Change listing data
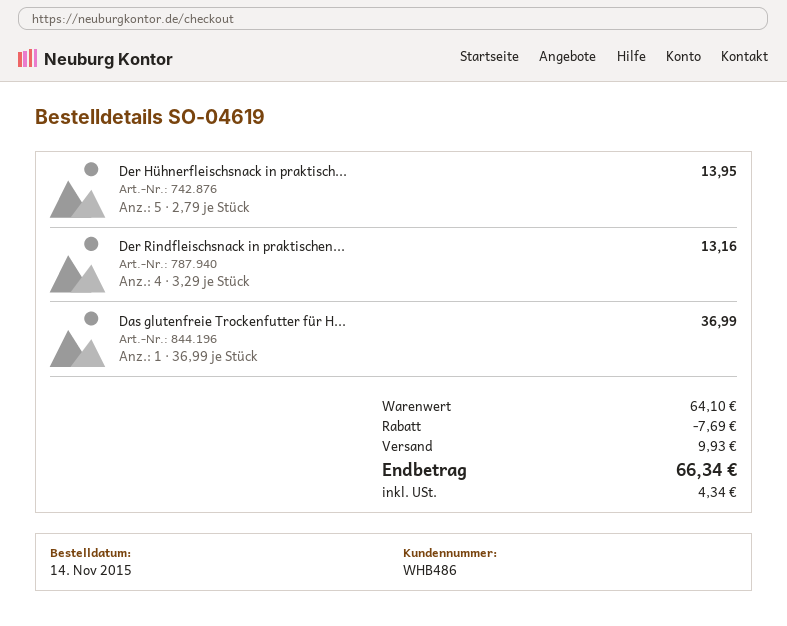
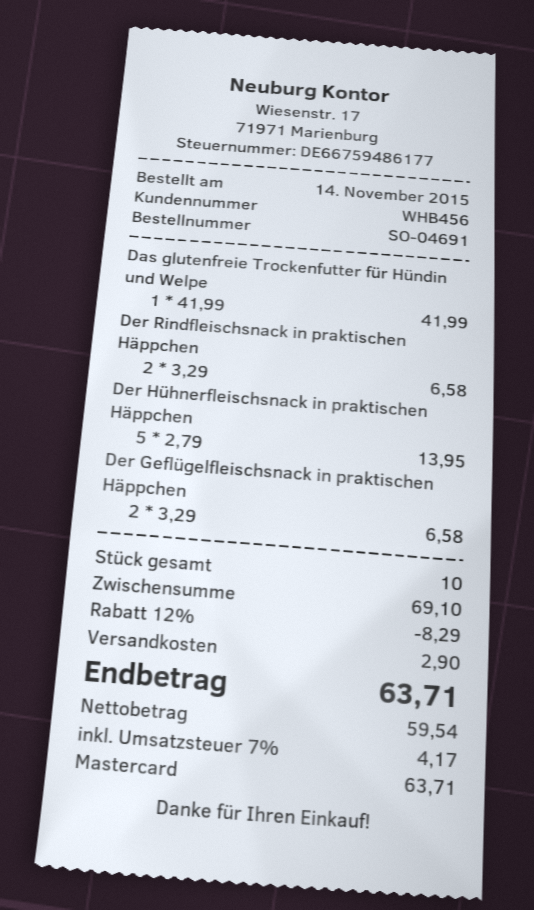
order number: SO-04619 -> SO-04691
customer number: WHB486 -> WHB456
Der Rindfleischsnack in praktischen...: 4 x 3.29 = 13.16 -> 2 x 3.29 = 6.58
Das glutenfreie Trockenfutter für H...: 1 x 36.99 = 36.99 -> 1 x 41.99 = 41.99
Der Geflügelfleischsnack in praktischen Häppchen: none -> 2 x 3.29 = 6.58
subtotal: 64.10 -> 69.10
discount: 7.69 -> 8.29
shipping: 9.93 -> 2.90
tax: 4.34 -> 4.17
total: 66.34 -> 63.71

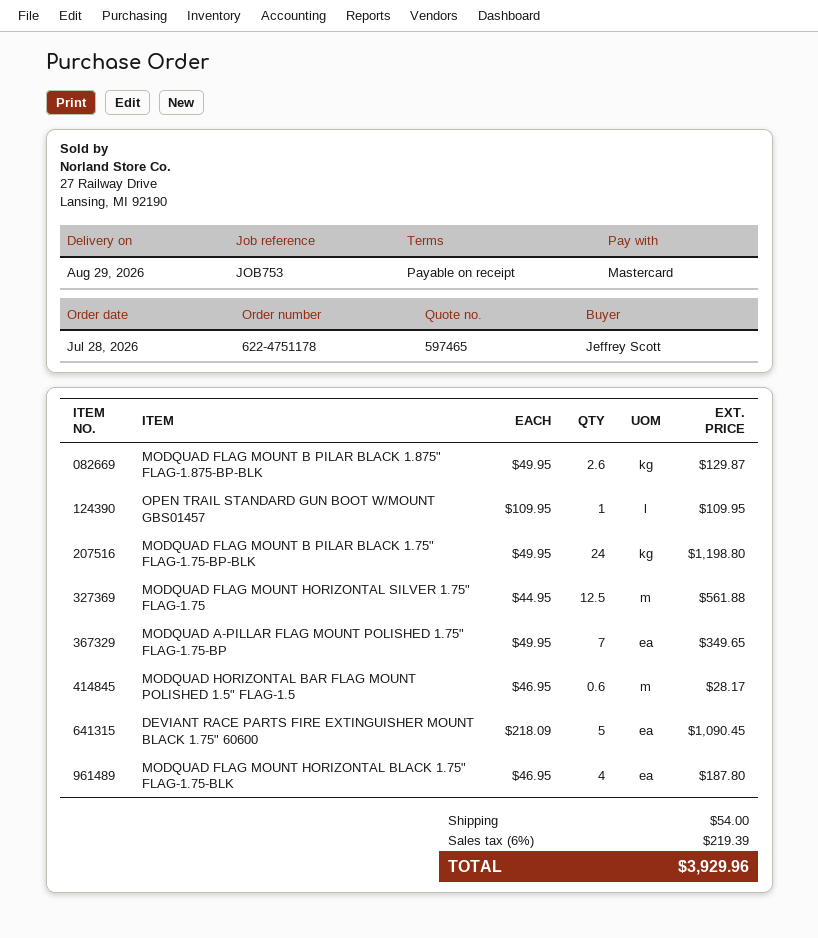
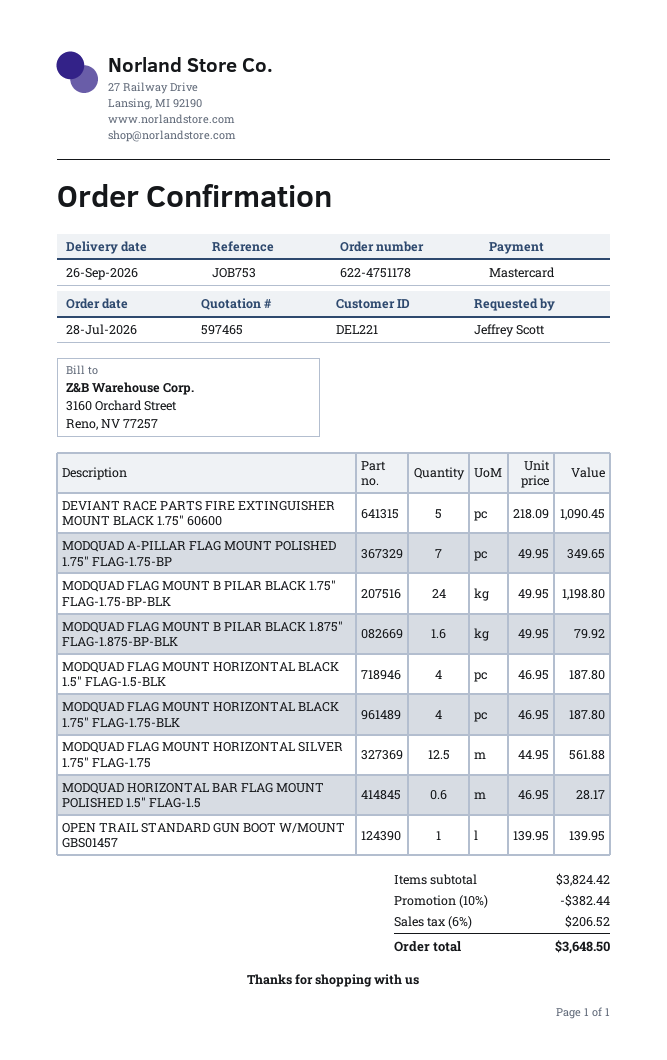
delivery date: 2026-08-29 -> 2026-09-26
MODQUAD FLAG MOUNT B PILAR BLACK 1.875" FLAG-1.875-BP-BLK: 2.6 x 49.95 = 129.87 -> 1.6 x 49.95 = 79.92
OPEN TRAIL STANDARD GUN BOOT W/MOUNT GBS01457: 1 x 109.95 = 109.95 -> 1 x 139.95 = 139.95
MODQUAD FLAG MOUNT HORIZONTAL BLACK 1.5" FLAG-1.5-BLK: none -> 4 x 46.95 = 187.80
discount: none -> 10% = 382.44
shipping: 54.00 -> none
tax: 6% = 219.39 -> 6% = 206.52
total: 3929.96 -> 3648.50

- The problem -
Find the word "number" in the entries, then copy out every line that has it.

- Exercise response -
order number: SO-04619 -> SO-04691
customer number: WHB486 -> WHB456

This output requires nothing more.